The Otherwise Award, originally known as the James Tiptree Jr. Award, is an American annual literary prize for works of science fiction or fantasy that expand or explore one's understanding of gender. It was initiated in February 1991 by science fiction authors Pat Murphy and Karen Joy Fowler, subsequent to a discussion at WisCon.
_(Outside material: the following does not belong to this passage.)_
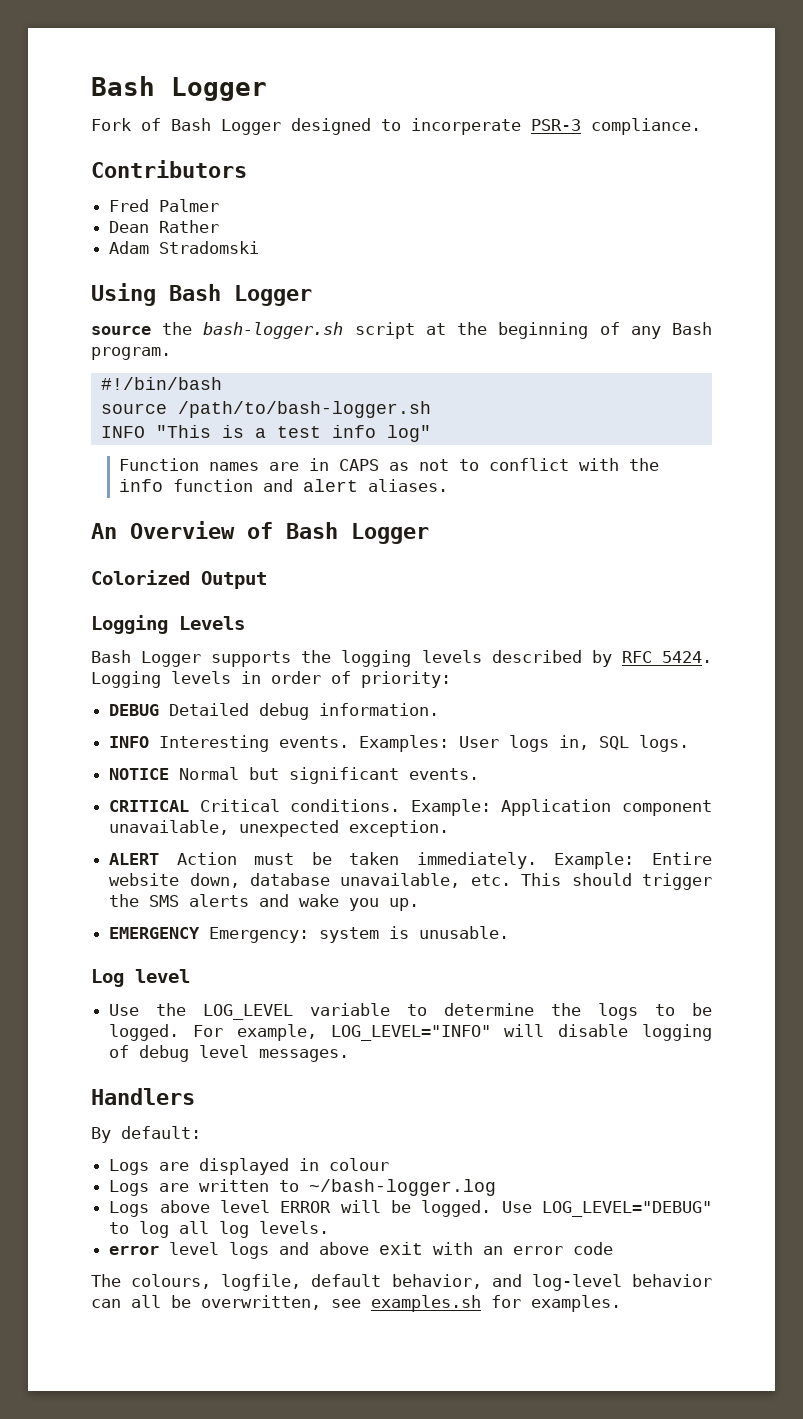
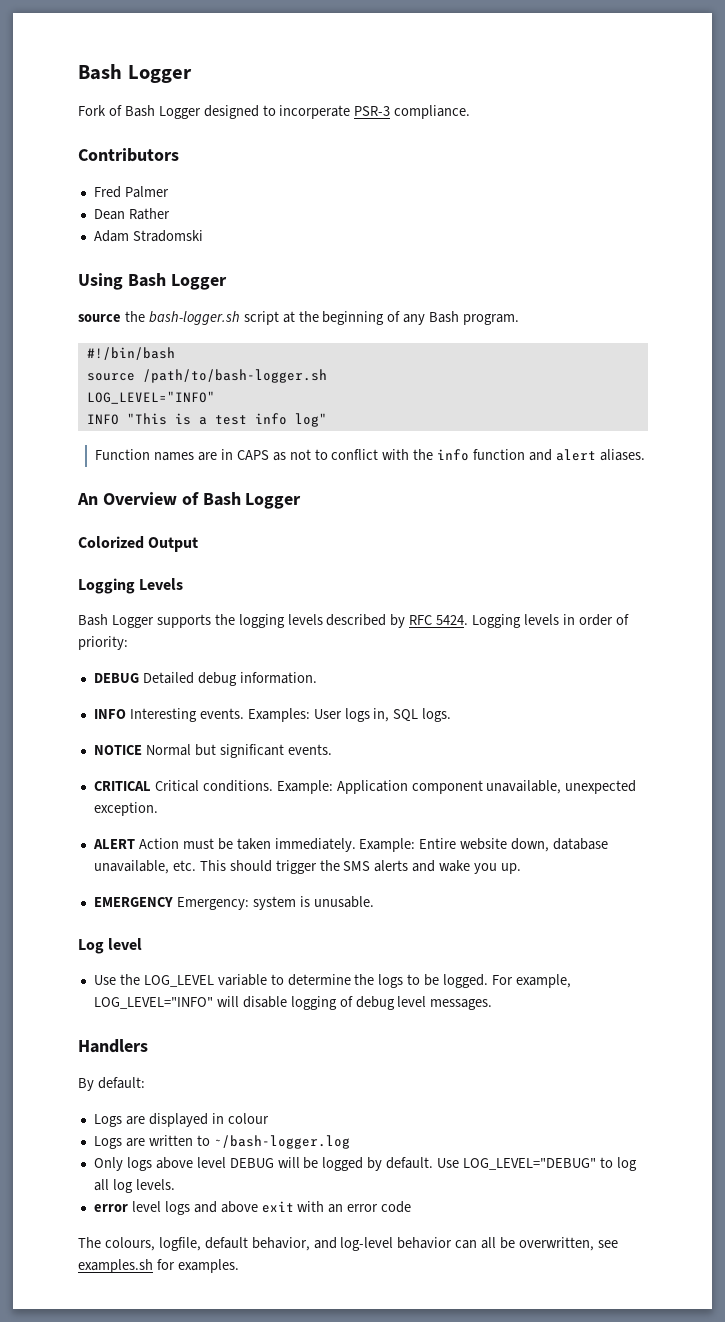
(431, 409) none -> [86,391,215,404] // LOG_LEVEL="INFO"
[109,1201,150,1217] Logs -> [93,1157,152,1171] Only logs
[280,1201,332,1213] ERROR -> [229,1158,274,1168] DEBUG
[421,1200,492,1217] logged. -> [322,1157,434,1171] logged by default.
In addition to the award itself, the judges publish an Honor List, which they describe as "a strong part of the award's identity and ... used by many readers as a recommended reading list."

The award was originally named for Alice B. Sheldon, who wrote under the pseudonym James Tiptree Jr. Due to controversy over the appropriateness of naming an award after Tiptree, the committee administering the award announced on October 13, 2019, that the award would be renamed the Otherwise Award.

Background

Choice of the Tiptree name
By choosing a masculine nom de plume, having her stories accepted under that name and winning awards with them, Alice Sheldon helped demonstrate that the division between male and female science fiction writing was illusory. Years after "Tiptree" first published science fiction, Sheldon wrote some work under the female pen name "Raccoona Sheldon"; later, the science fiction world discovered that "Tiptree" had been female all along. This discovery led to widespread discussion over which aspects of writing, if any, have an intrinsic gender. To remind audiences of the role gender plays in both reading and writing, the award was named in Sheldon's honor at the suggestion of Karen Joy Fowler.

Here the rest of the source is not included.